Azure
The AzureVoice class in Mastra provides text-to-speech and speech-to-text capabilities using Microsoft Azure Cognitive Services.
Usage Example
import { AzureVoice } from '@mastra/voice-azure';
// Initialize with configuration
const voice = new AzureVoice({
speechModel: {
name: 'neural',
apiKey: 'your-azure-speech-api-key',
region: 'eastus'
},
listeningModel: {
name: 'whisper',
apiKey: 'your-azure-speech-api-key',
region: 'eastus'
},
speaker: 'en-US-JennyNeural' // Default voice
});
// Convert text to speech
const audioStream = await voice.speak('Hello, how can I help you?', {
speaker: 'en-US-GuyNeural', // Override default voice
style: 'cheerful' // Voice style
});
// Convert speech to text
const text = await voice.listen(audioStream, {
filetype: 'wav',
language: 'en-US'
});
Configuration
Constructor Options
speechModel?:
AzureSpeechConfig
Configuration for text-to-speech synthesis.
listeningModel?:
AzureSpeechConfig
Configuration for speech-to-text recognition.
speaker?:
string
Default voice ID for speech synthesis.
AzureSpeechConfig
name?:
'neural' | 'standard' | 'whisper'
Model type to use. 'neural' for TTS, 'whisper' for STT.
apiKey?:
string
Azure Speech Services API key. Falls back to AZURE_SPEECH_KEY environment variable.
region?:
string
Azure region (e.g., 'eastus', 'westeurope'). Falls back to AZURE_SPEECH_REGION environment variable.
Methods
speak()
Converts text to speech using Azure’s neural text-to-speech service.
input:
string | NodeJS.ReadableStream
Text or text stream to convert to speech.
options.speaker?:
string
= Constructor's speaker value
Voice ID to use for speech synthesis.
options.style?:
string
Speaking style (e.g., 'cheerful', 'sad', 'angry').
options.rate?:
string
Speaking rate (e.g., 'slow', 'medium', 'fast').
options.pitch?:
string
Voice pitch (e.g., 'low', 'medium', 'high').

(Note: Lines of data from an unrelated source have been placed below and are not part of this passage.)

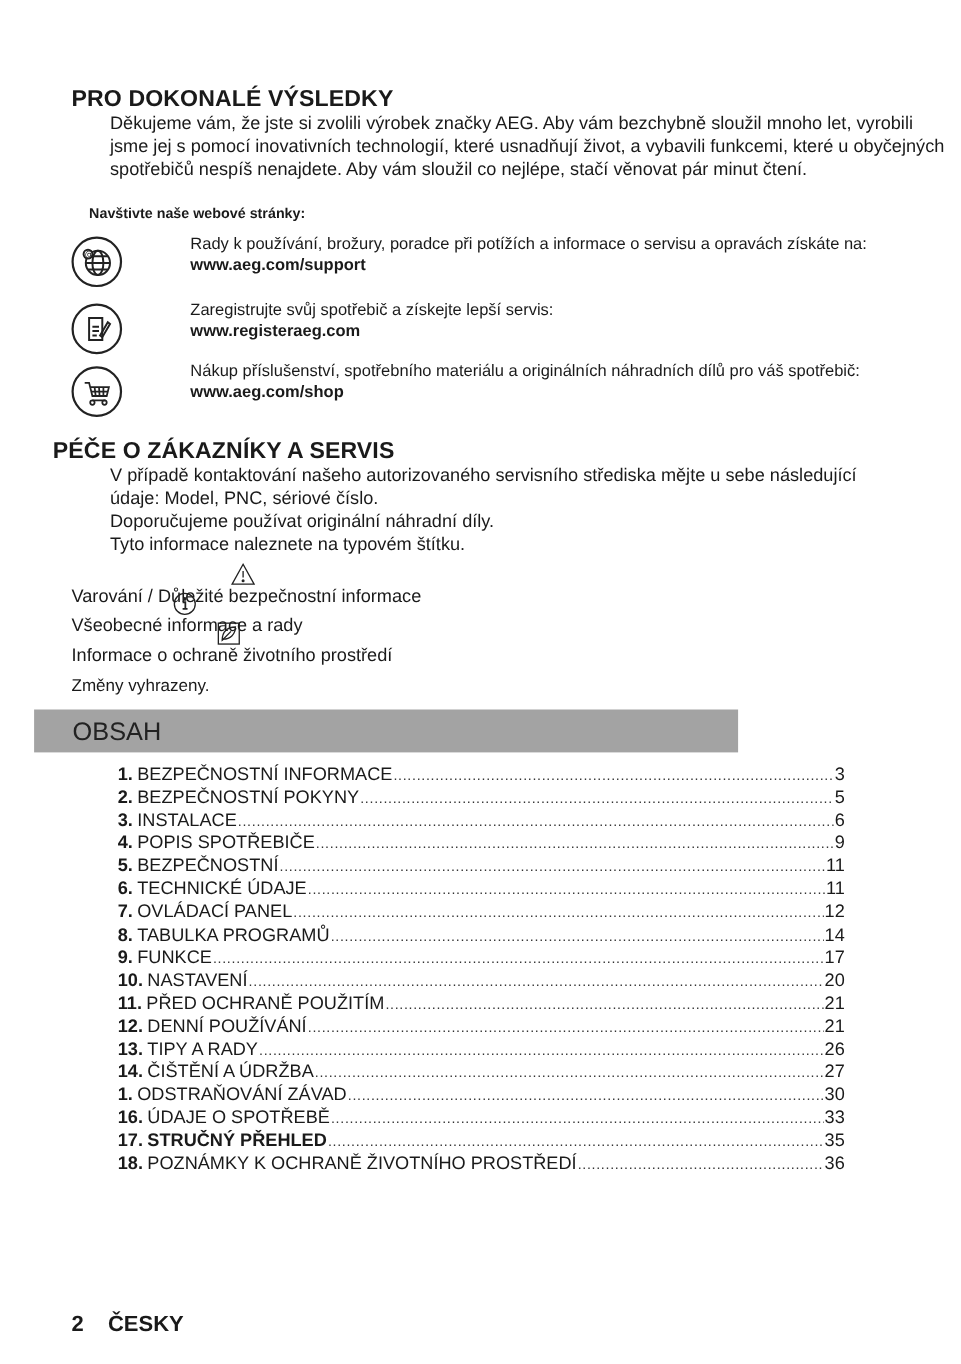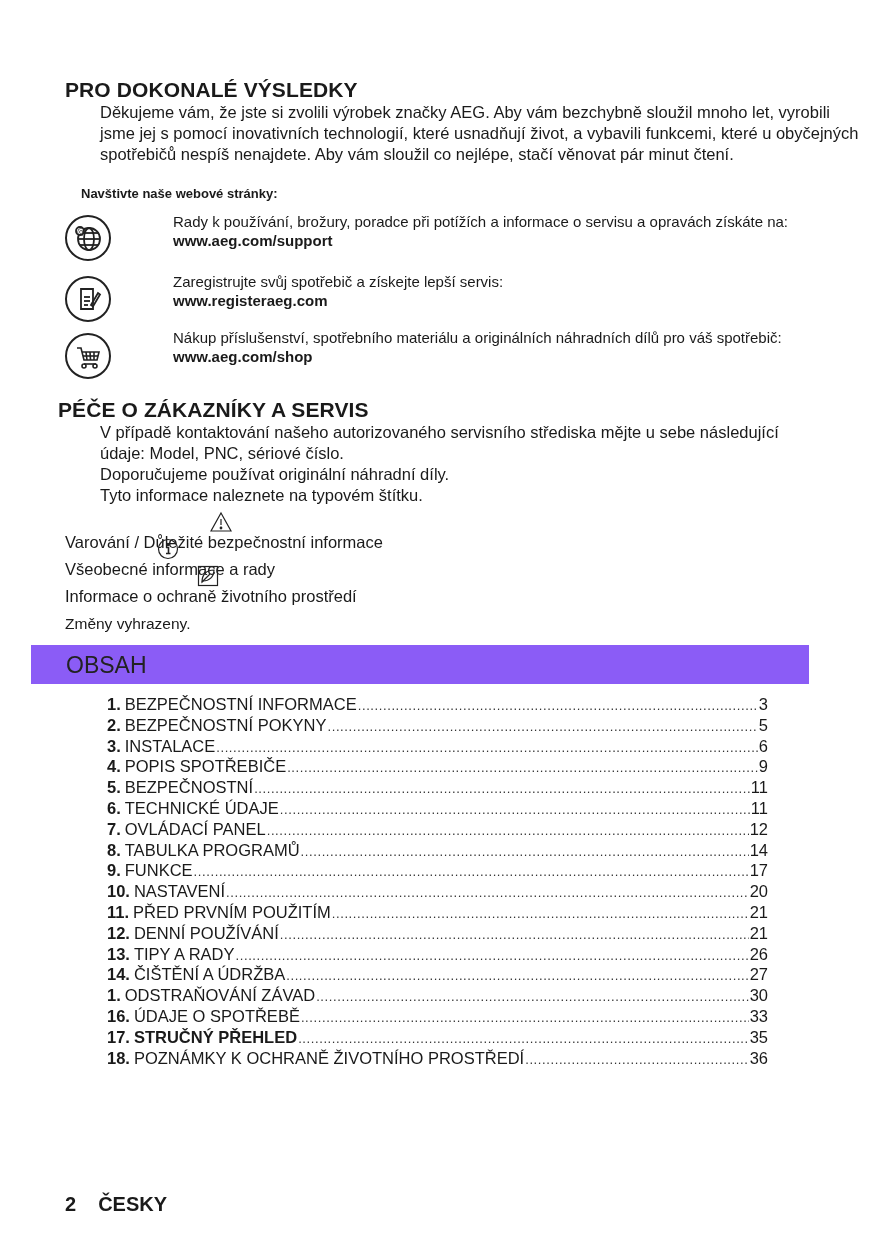"PÉČE O ZÁKAZNÍKY A SERVIS" #sec2-title { left: 58px -> 48px }
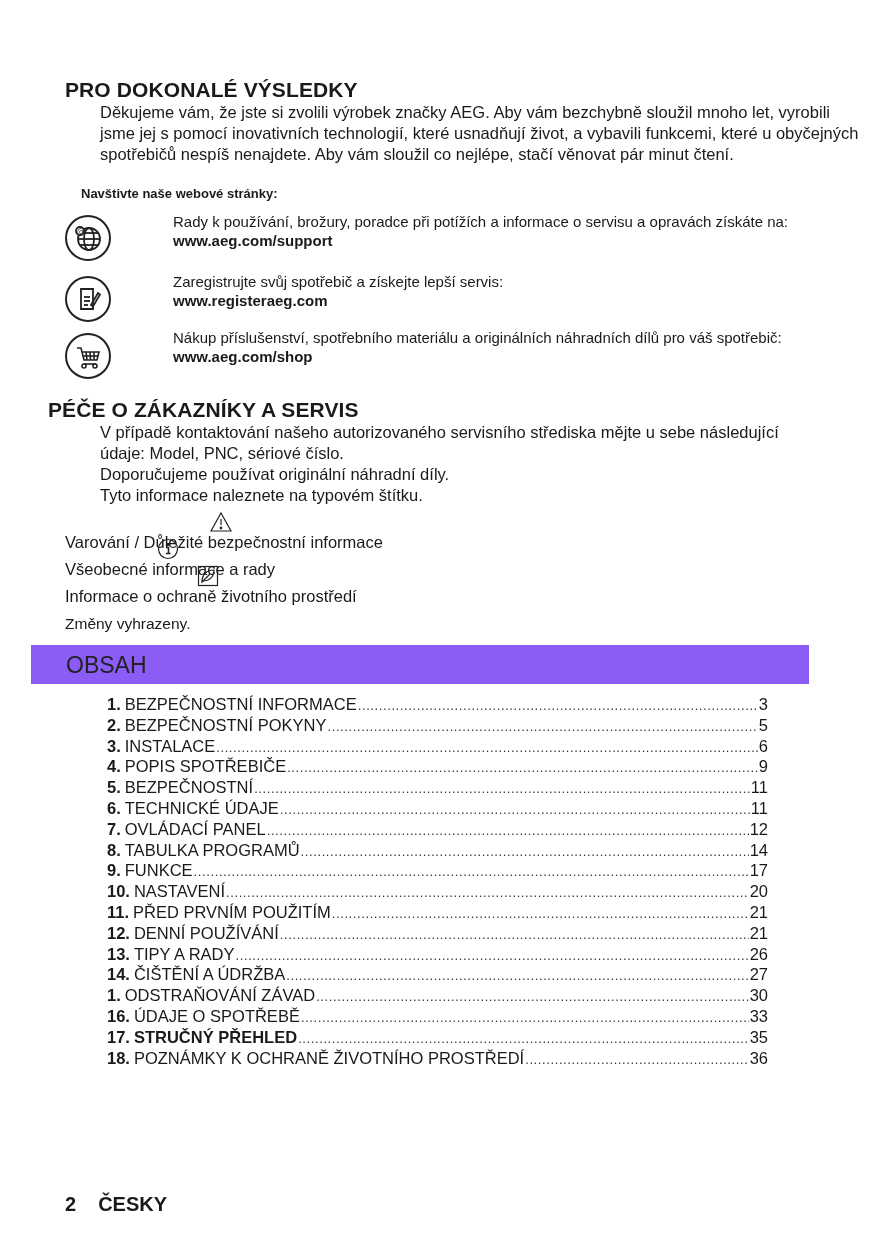"OBSAH" #toc-banner { background: #8b5cf6 -> #a3a3a3; width: 778px -> 640px }
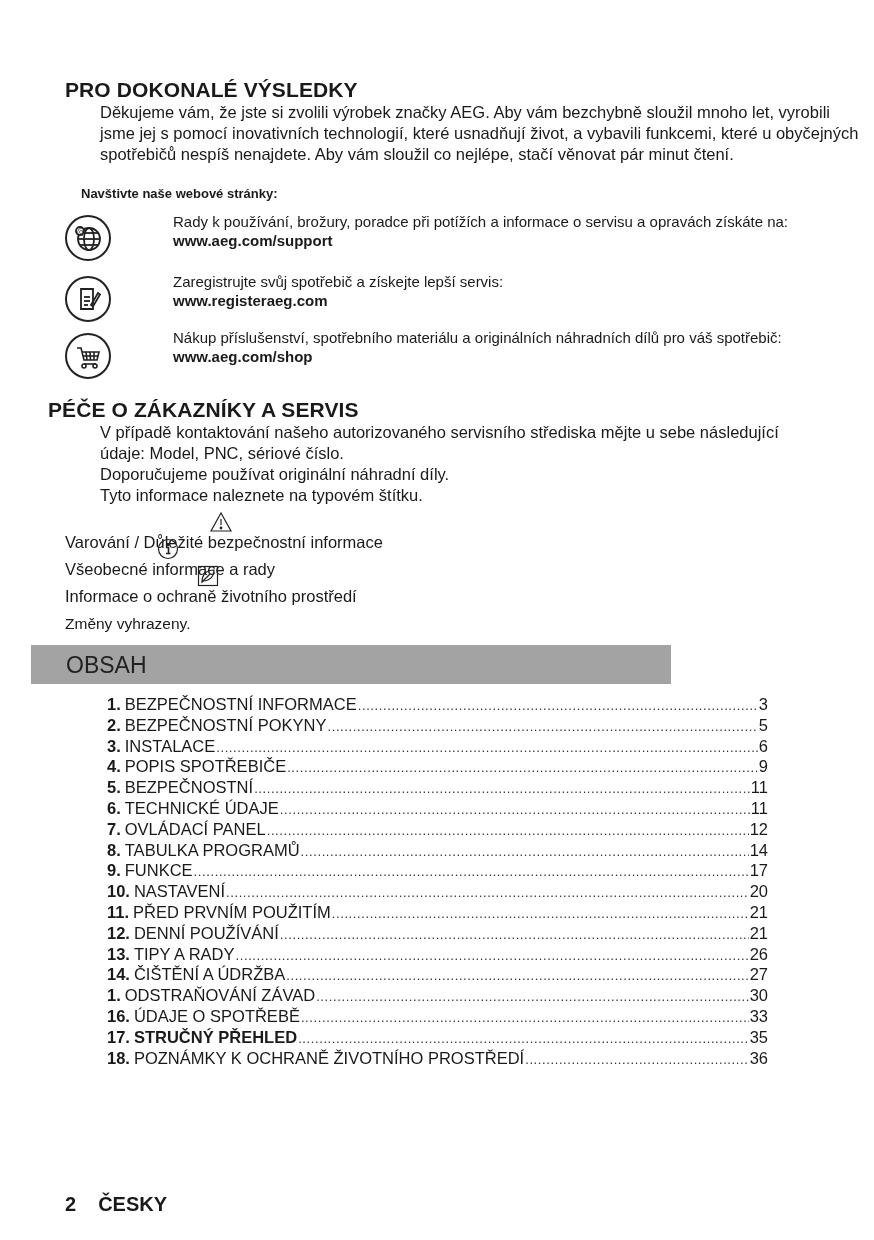"PŘED PRVNÍM POUŽITÍM" span.toc-label { text: PRVNÍM -> OCHRANĚ }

Returns: Promise<NodeJS.ReadableStream>
listen()
Transcribes audio using Azure’s speech-to-text service.
audioStream:
NodeJS.ReadableStream
Audio stream to transcribe.
options.filetype?:
string
= 'wav'
Audio format of the input stream.
options.language?:
string
= 'en-US'
Language code for transcription.
Returns: Promise<string>
getSpeakers()
Returns an array of available voice options, where each node contains:
voiceId:
string
Unique identifier for the voice (e.g., 'en-US-JennyNeural')
name:
string
Human-readable name of the voice
locale:
string
Language locale of the voice (e.g., 'en-US')
gender:
string
Gender of the voice ('Male' or 'Female')
styles?:
string[]
Available speaking styles for the voice
Notes
- API keys can be provided via constructor options or environment variables (AZURE_SPEECH_KEY and AZURE_SPEECH_REGION)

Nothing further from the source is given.